WHAT IS EXPECTED: What is the number of lines in the data that include the string "Crie"? Give it by itself.
___
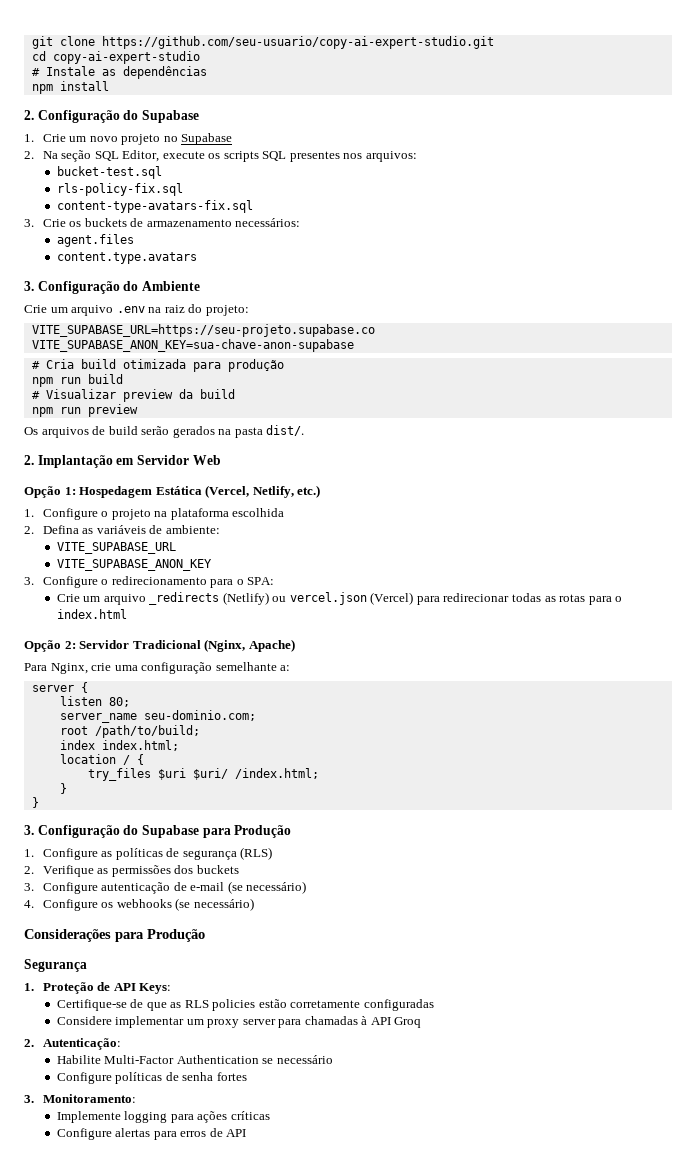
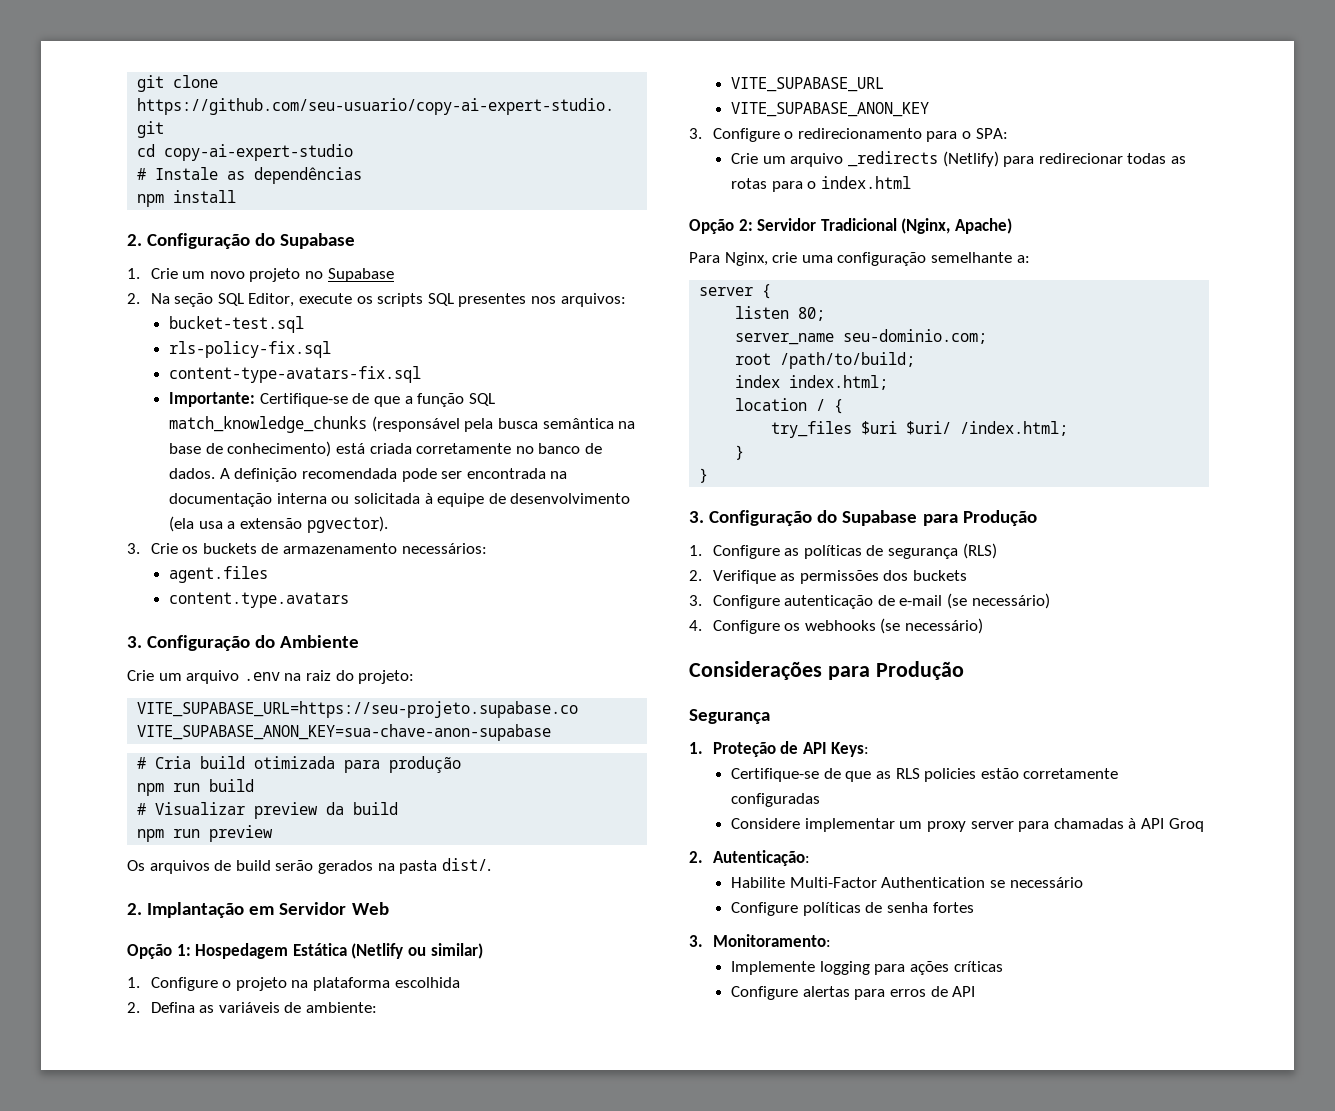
+ Importante: Certifique-se de que a função SQL match_knowledge_chunks (responsável pela busca semântica na base de conhecimento) está criada corretamente no banco de dados. A definição recomendada pode ser encontrada na documentação interna ou solicitada à equipe de desenvolvimento (ela usa a extensão pgvector).
- Opção 1: Hospedagem Estática (Vercel, Netlify, etc.)
+ Opção 1: Hospedagem Estática (Netlify ou similar)
- Crie um arquivo _redirects (Netlify) ou vercel.json (Vercel) para redirecionar todas as rotas para o index.html
+ Crie um arquivo _redirects (Netlify) para redirecionar todas as rotas para o index.html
___
REPLY TO THE EXERCISE: 2